An additional limitation of the reusable alkaline system is its high internal resistance, resulting in a load current capability of only 400mA (lower than 400mA provides better results). Although adequate for portable radios receivers, CD players, tape players and flashlights, 400mA is insufficient to power most mobile phones and video cameras.

The reusable alkaline is inexpensive to buy but the cost per cycle is high when compared to other rechargeable batteries. Whereas nickel-cadmium checks in at $0.04US per cycle based on 1500 cycles, the reusable alkaline costs $0.50 based on 10 full discharge cycles. For many applications, this seemingly high cost is still economical when compared to primary alkaline that provides a one-time use. By only partially discharging the reusable alkaline, an improved cycle life is possible. At 50% depth of discharge, 50 cycles can be expected.

To compare the operating cost between the standard and reusable alkaline, a study was done on flashlight batteries for hospital use. The reusable alkaline achieved measurable cost savings in the low?intensity care unit in which the flashlights were used only occasionally. The high-intensity care unit, which used the f 497694-001 compatiblelashlights constantly, did not attain the same result. Deeper discharge and more frequent recharge reduced the service life and offset any cost advantage over the standard alkaline battery.

When considering reusable alkaline, one must realize that the initial energy is slightly lower than that of the standard alkaline. Each subsequent recharge/charge cycle causes the capacity to decrease. Cost savings are realized if the batteries are never fully discharged but have a change to be recharged often.

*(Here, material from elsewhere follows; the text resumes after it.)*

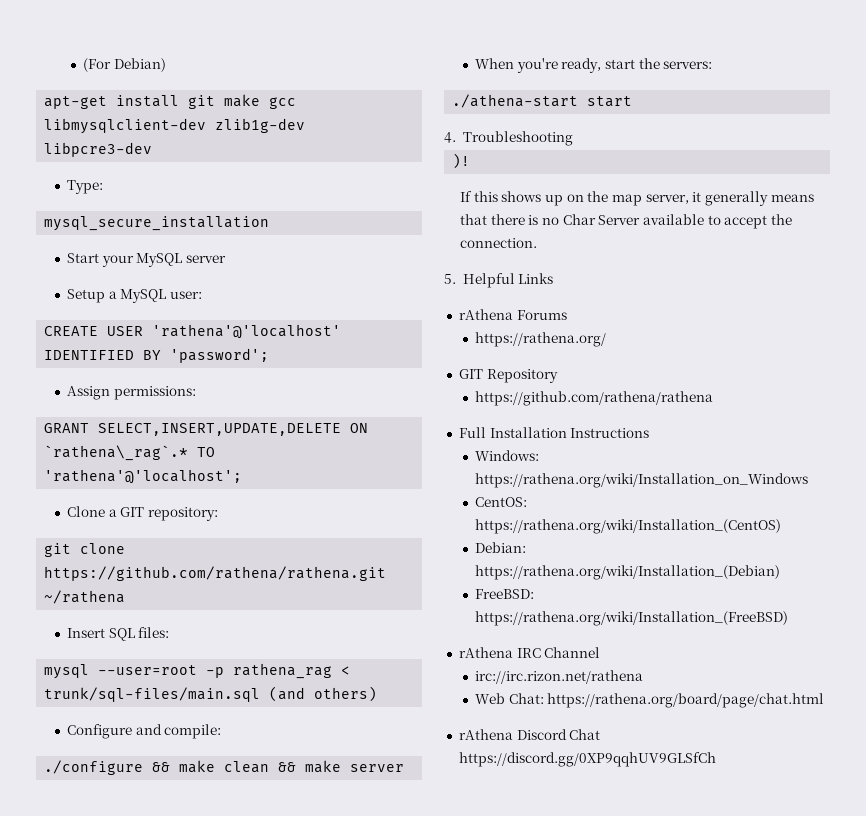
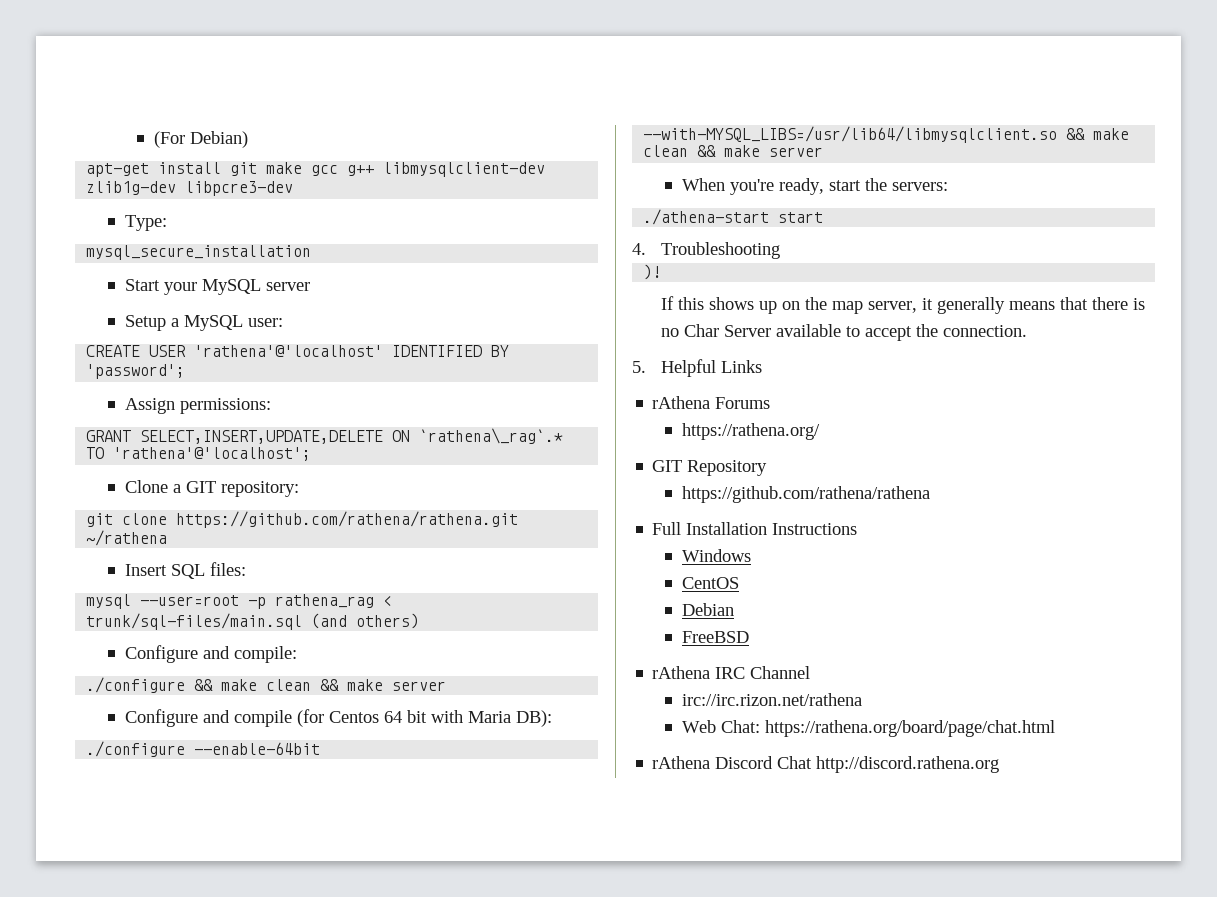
(297, 103) none -> [347,165,375,176] g++
(405, 768) none -> [124,709,552,727] [86,741,321,757] [643,126,1130,143] [643,145,824,157] // Configure and compile (for Centos 64 bit with Maria DB): // ./configure --enable-64bit --with-MYSQL_LIBS=/usr/lib64/libmysqlclient.so && make clean && make server
[474,450,539,461] [474,473,808,488] [474,497,527,507] [474,519,781,534] [474,542,526,553] [474,565,780,580] [474,589,534,599] [474,611,788,626] Windows: https://rathena.org/wiki/Installation_on_Windows // CentOS: https://rathena.org/wiki/Installation_(CentOS) // Debian: https://rathena.org/wiki/Installation_(Debian) // FreeBSD: https://rathena.org/wiki/Installation_(FreeBSD) -> [681,549,751,562] [681,577,739,589] [681,603,734,616] [681,631,749,643] Windows // CentOS // Debian // FreeBSD
[458,752,716,767] https://discord.gg/0XP9qqhUV9GLSfCh -> [816,756,1000,773] http://discord.rathena.org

This prevents gassing due to a float

March 08 [Fri], 2013, 10:36
The first sealed, or maintenance-free, lead acid emerge in the mid-1970s. The engineers argued that the term “sealed lead acid” is a misnomer because no lead acid battery can be totally sealed. This is true and replacement HSTNN-Q21Cdesigners added a valve to control venting of gases during stressful charge and rapid discharge.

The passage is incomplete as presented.